## PROBLEM TO WORK ON
Scan the records for "Deposit" and copy each line that contains it.

━━━━━━━━━━

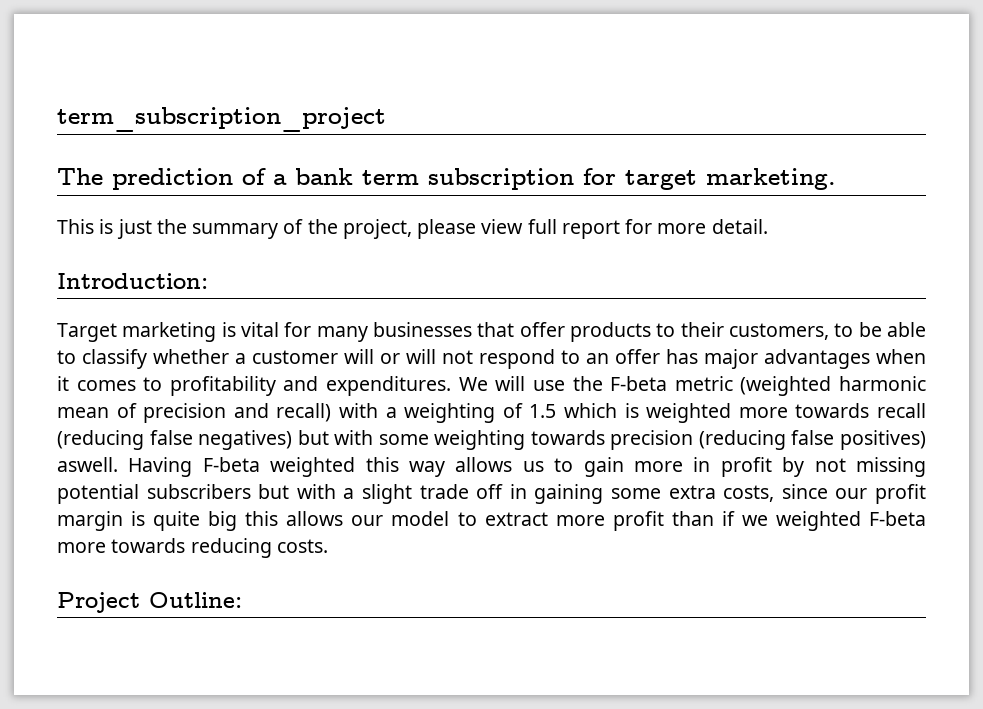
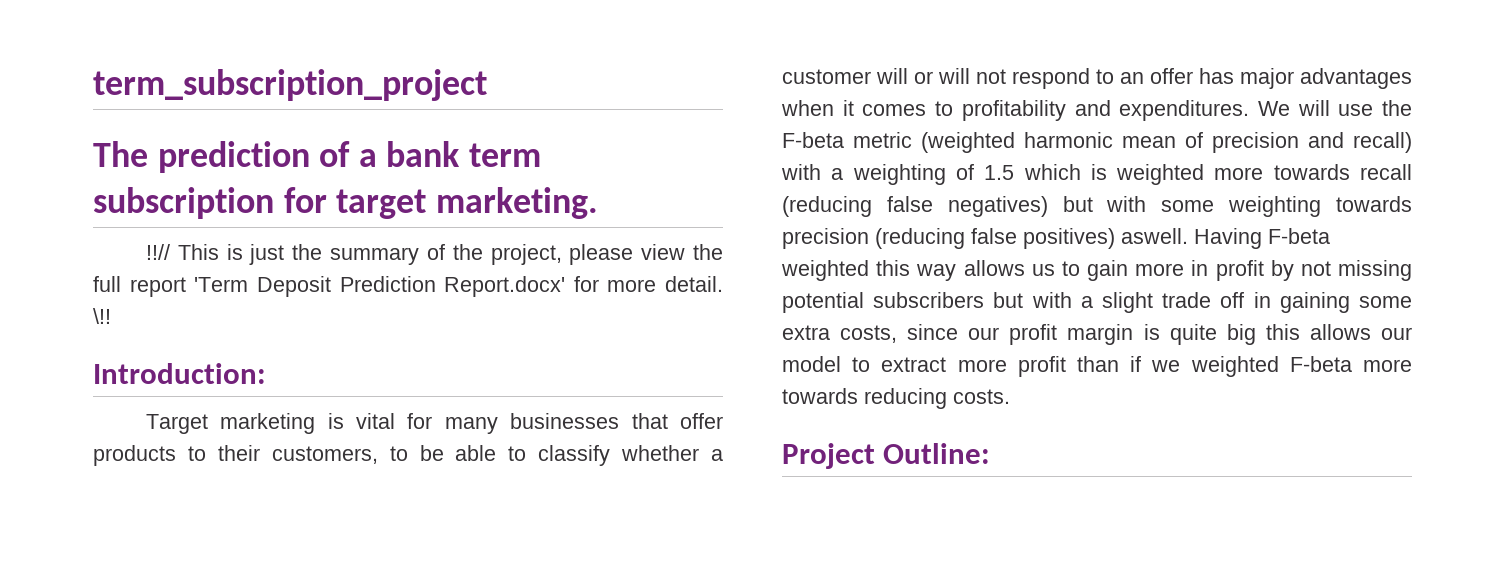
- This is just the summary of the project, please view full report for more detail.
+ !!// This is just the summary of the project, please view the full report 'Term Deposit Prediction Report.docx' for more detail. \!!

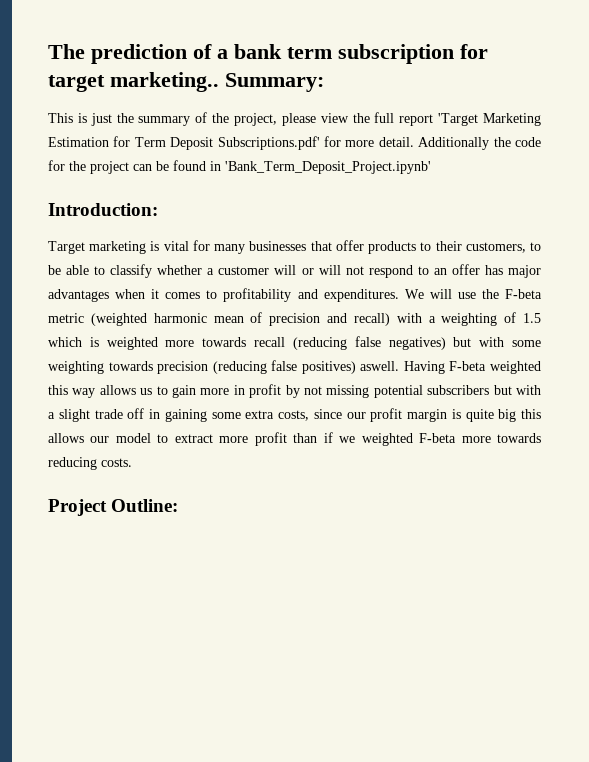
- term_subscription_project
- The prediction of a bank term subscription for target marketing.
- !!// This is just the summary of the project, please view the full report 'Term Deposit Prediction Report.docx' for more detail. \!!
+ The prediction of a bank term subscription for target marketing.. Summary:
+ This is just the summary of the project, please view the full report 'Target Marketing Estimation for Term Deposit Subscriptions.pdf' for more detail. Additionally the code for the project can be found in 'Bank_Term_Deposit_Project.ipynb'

━━━━━━━━━━

## PROBLEM SOLUTION
+ !!// This is just the summary of the project, please view the full report 'Term Deposit Prediction Report.docx' for more detail. \!!
- !!// This is just the summary of the project, please view the full report 'Term Deposit Prediction Report.docx' for more detail. \!!
+ This is just the summary of the project, please view the full report 'Target Marketing Estimation for Term Deposit Subscriptions.pdf' for more detail. Additionally the code for the project can be found in 'Bank_Term_Deposit_Project.ipynb'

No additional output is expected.